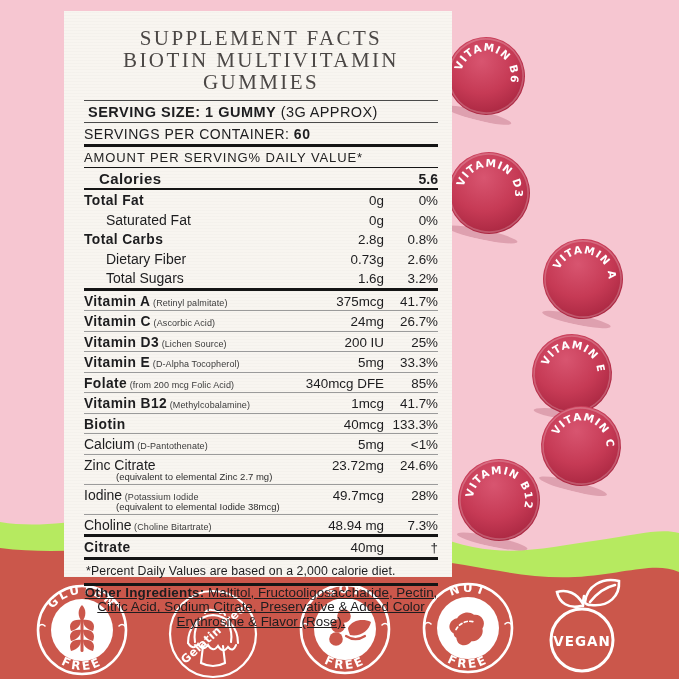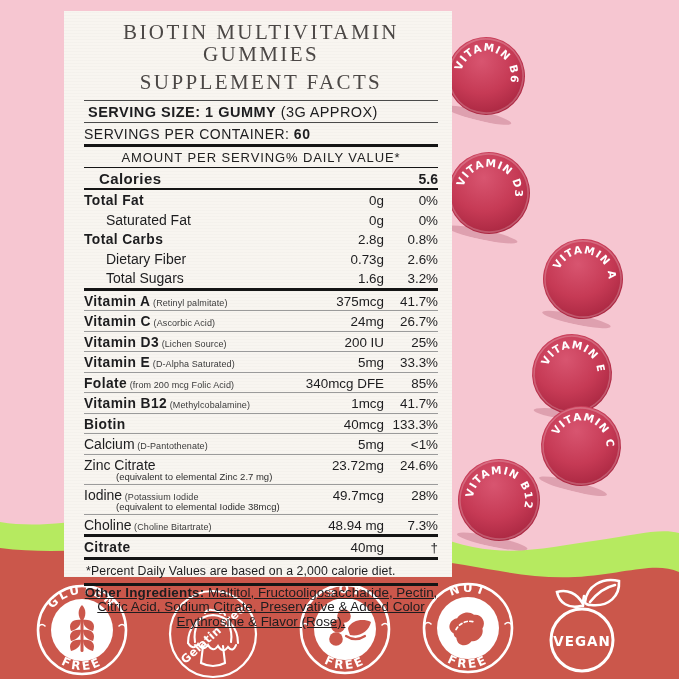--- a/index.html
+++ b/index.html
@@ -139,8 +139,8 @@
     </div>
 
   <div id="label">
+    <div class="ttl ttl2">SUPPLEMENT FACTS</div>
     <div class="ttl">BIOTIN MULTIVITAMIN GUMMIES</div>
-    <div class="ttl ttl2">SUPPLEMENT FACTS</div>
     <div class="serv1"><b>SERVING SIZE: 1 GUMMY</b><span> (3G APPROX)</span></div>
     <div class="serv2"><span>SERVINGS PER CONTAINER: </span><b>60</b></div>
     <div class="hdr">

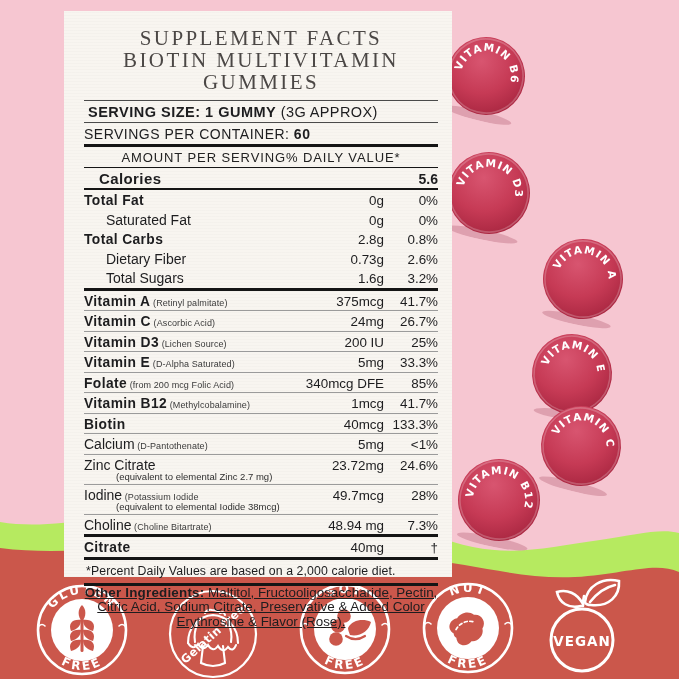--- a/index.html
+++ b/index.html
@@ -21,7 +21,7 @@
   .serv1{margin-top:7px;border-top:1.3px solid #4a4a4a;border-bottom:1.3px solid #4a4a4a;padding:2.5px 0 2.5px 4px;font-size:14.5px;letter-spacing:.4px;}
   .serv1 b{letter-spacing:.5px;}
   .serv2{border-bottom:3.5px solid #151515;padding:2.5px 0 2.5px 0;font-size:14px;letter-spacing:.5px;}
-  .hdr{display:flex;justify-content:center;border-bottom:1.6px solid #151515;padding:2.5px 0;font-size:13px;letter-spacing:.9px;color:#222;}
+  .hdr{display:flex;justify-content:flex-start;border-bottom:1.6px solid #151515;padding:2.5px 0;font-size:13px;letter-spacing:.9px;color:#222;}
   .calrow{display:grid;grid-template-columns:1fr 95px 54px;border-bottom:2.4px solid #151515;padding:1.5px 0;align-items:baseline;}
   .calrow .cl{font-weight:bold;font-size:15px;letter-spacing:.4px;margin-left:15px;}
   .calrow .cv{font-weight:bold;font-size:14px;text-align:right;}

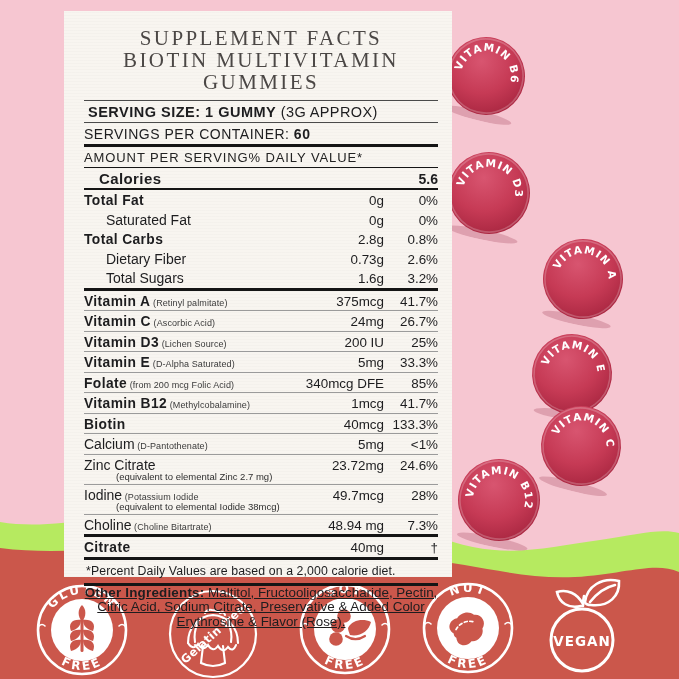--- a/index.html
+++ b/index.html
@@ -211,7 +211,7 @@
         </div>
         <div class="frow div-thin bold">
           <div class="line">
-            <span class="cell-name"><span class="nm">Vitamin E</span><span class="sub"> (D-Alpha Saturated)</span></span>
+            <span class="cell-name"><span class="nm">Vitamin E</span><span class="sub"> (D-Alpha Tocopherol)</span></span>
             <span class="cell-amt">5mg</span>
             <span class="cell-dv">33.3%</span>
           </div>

--- --- ---

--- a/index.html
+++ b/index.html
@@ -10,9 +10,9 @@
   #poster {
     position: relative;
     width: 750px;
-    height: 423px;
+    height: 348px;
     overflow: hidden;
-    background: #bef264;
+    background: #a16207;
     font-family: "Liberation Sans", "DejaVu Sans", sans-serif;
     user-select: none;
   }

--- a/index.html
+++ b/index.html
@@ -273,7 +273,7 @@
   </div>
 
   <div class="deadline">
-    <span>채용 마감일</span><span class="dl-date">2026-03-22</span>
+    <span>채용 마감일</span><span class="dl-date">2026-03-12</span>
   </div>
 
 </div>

--- --- ---

## The task
Every line above with the word "background" is to be copied out.

## Response below
-    background: #bef264;
+    background: #a16207;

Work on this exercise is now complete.